Tabii, bir yandan da yeni anayasa ihtiyacıyla ilgili tartışmalar sürüyor. Erdoğan, "büyük Türkiye" için yeni bir anayasanın gerekli olduğunu düşünüyor. Yeni küresel sistemde yerini almak isteyen Türkiye'nin anayasasını da buna göre yeniden düzenlemeye ihtiyacı var.
Mevcut anayasa vesayet güçlerinin etkisi altında oluşturuldu. 27 Mayıs darbesinden beri devam edegelen bir süreç bu. Millet, ilk kez Erdoğan'la baştan sona yeni bir anayasa yapma imkanına kavuşmuş durumda. Erdoğan bu fırsatı millet lehine değerlendirmek istiyor.
CHP, İYİ Parti'nin başını çektiği muhalefet ise zaten yeni bir anayasa ihtiyacı duyduğu için HDP ile kapalı kapılar ardında yeni bir anayasa için görüşüyor. Demek ki muhalefet de yeni bir anayasa ihtiyacını kabul ediyor.
Ne var ki CHP, İYİ Parti ve HDP'nin anayasa planı biraz farklı. Kendi aralarındaki gizli mutabakata göre (ki böyle gizli bir anlaşmaya vardıklarını İYİ Partili Ümit Özdağ deşifre etmişti) önce Cumhurbaşkanı Erdoğan'ı devirip yeni anayasayı yapacak gücü elde edecekler; ardından da ABD güdümlü PKK ve FETÖ desteğiyle yeni anayasayı gündeme getirip Türkiye'ye makas değişikliği yapacaklar.
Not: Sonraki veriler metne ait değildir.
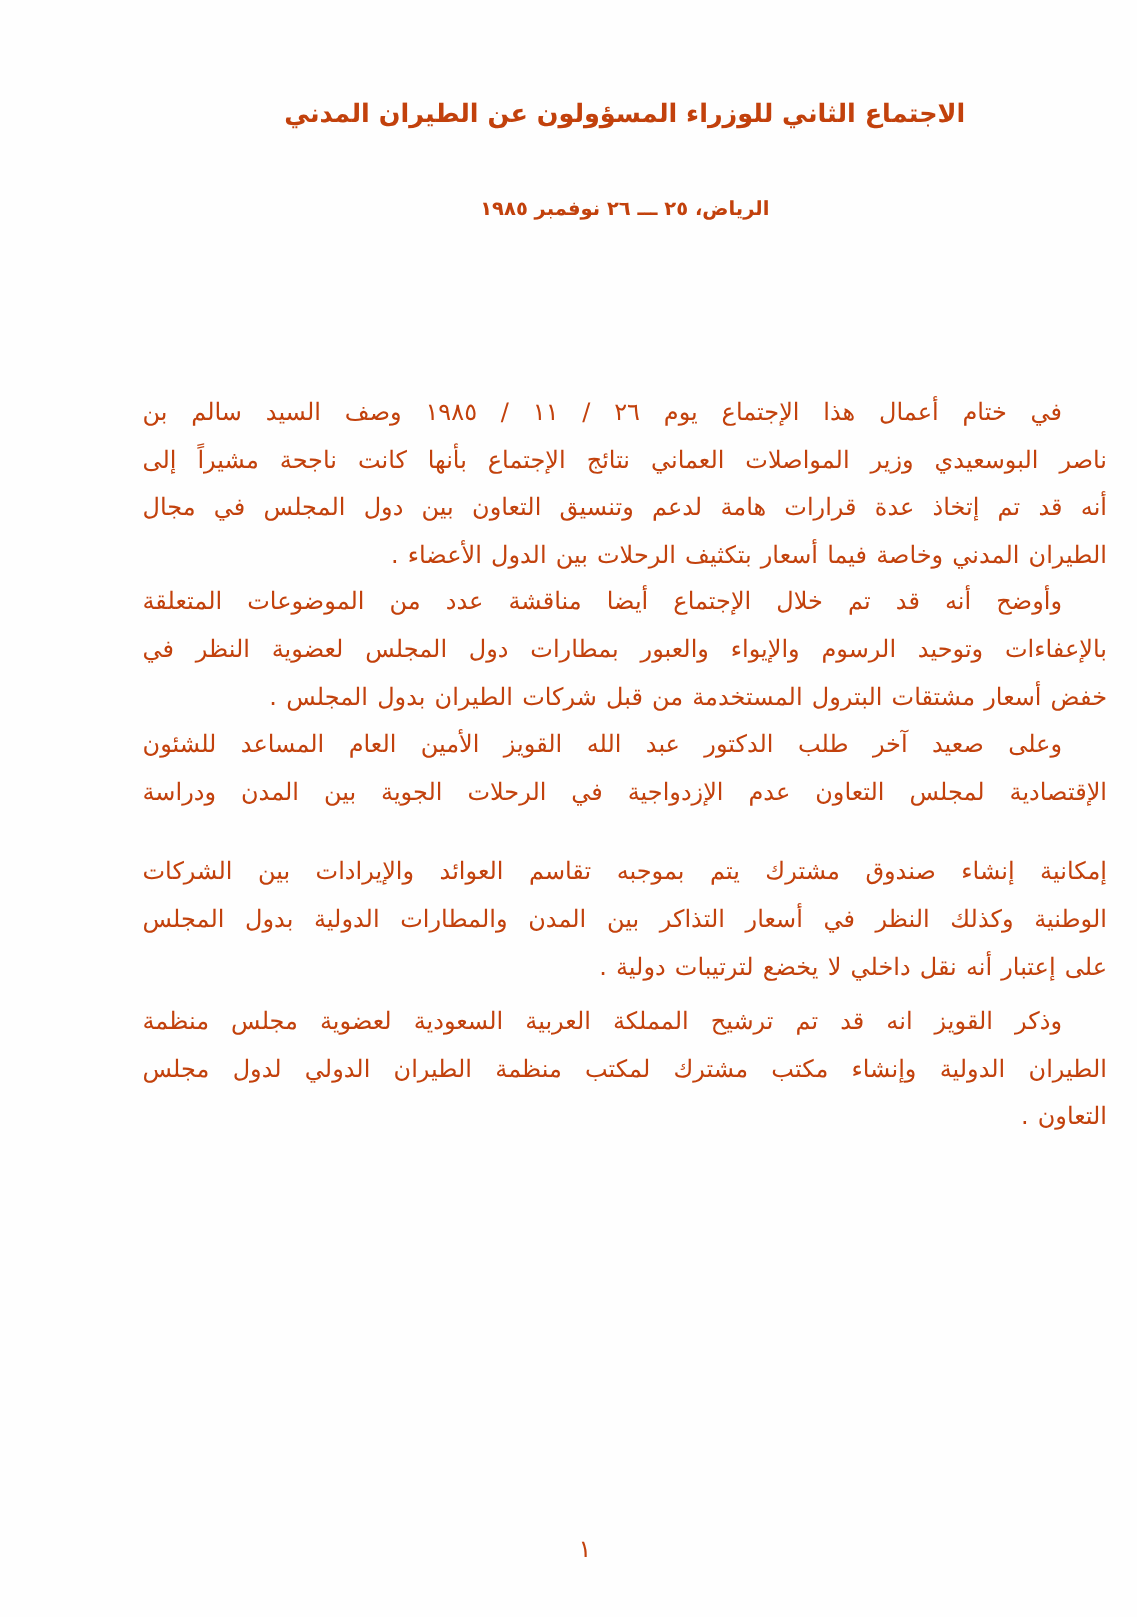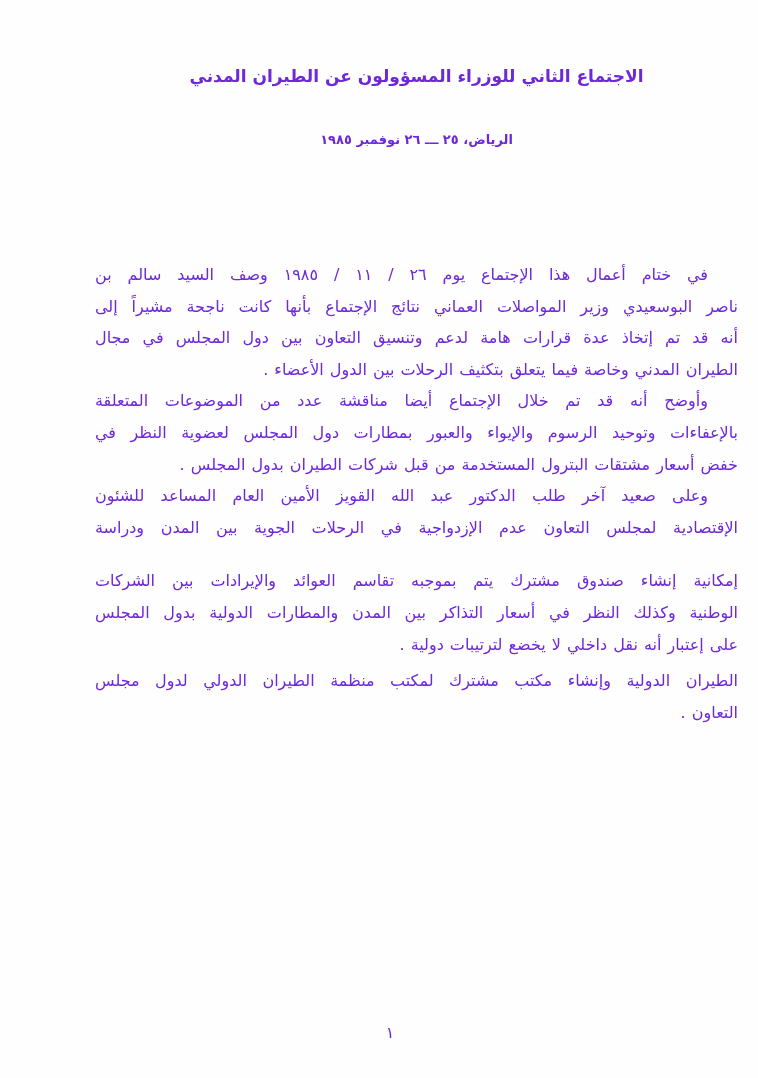"الاجتماع الثاني للوزراء المسؤولون عن" .page { color: #6d28d9 -> #c2410c }
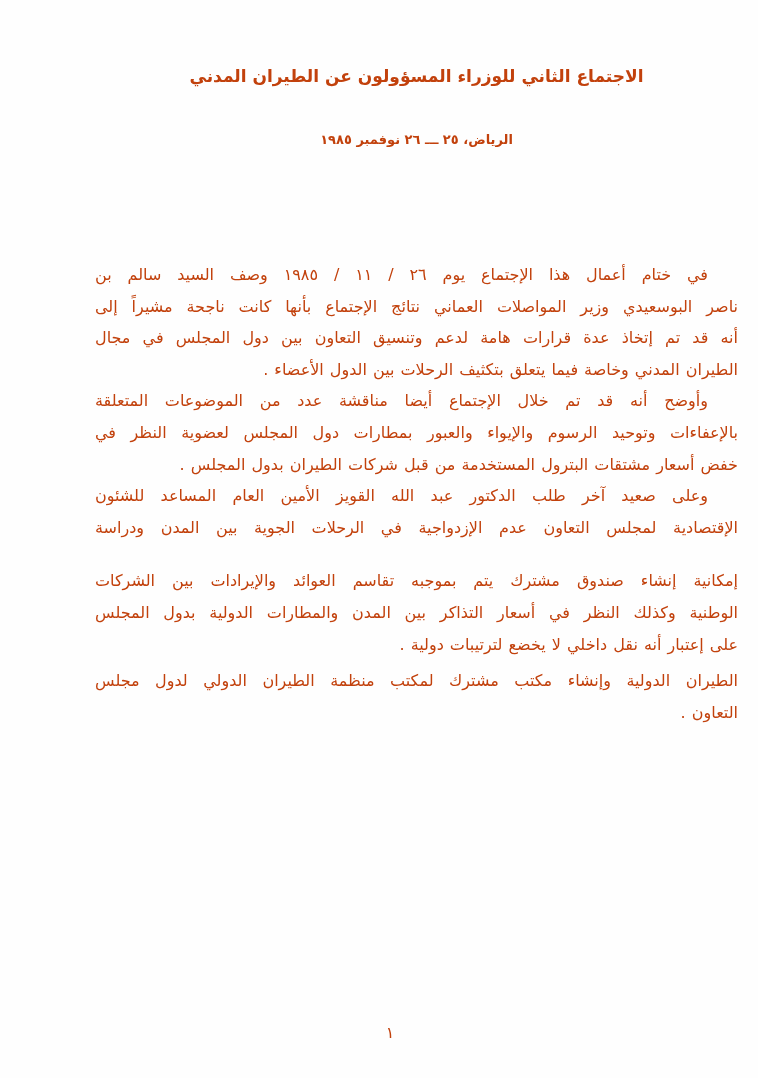"الطيران المدني وخاصة فيما يتعلق" div.line { text: يتعلق -> أسعار }
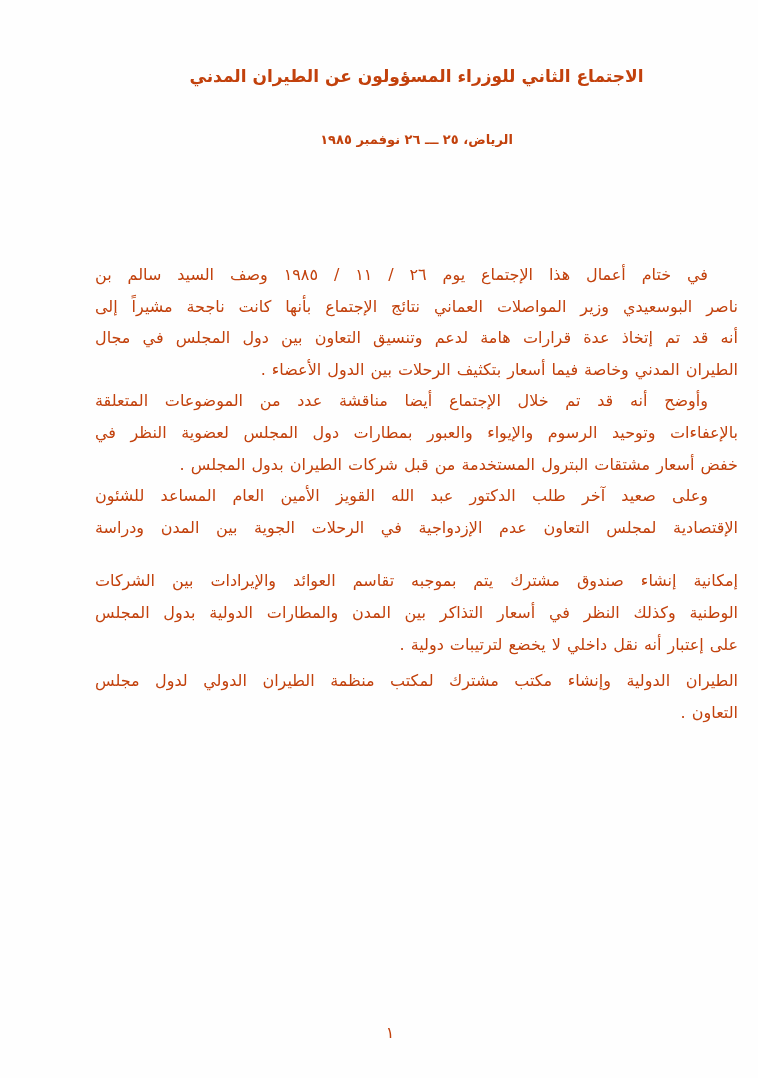"وذكر القويز انه قد تم" div.line { html: none -> <div>وذكر القويز انه قد تم ترشيح المملكة العربية السعودية لعضوية مجلس منظمة</div> }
Muhalefetin yeni anayasa planı ABD'nin Ortadoğu'da tıkanan projelerinin ve PKK devletinin önünü açmak üzerine şekilleniyor.
MHP lideri Devlet Bahçeli desteğiyle Cumhurbaşkanı Erdoğan'ın yeni anayasa hazırlığı ise Türkiye'yi bölme planlarını tarihe gömecek ve güçlü Türkiye'nin önünü açacak nitelikte. 2023'e kadar, bu iki anayasa planının mücadele ve çarpışmasını yaşayacağız.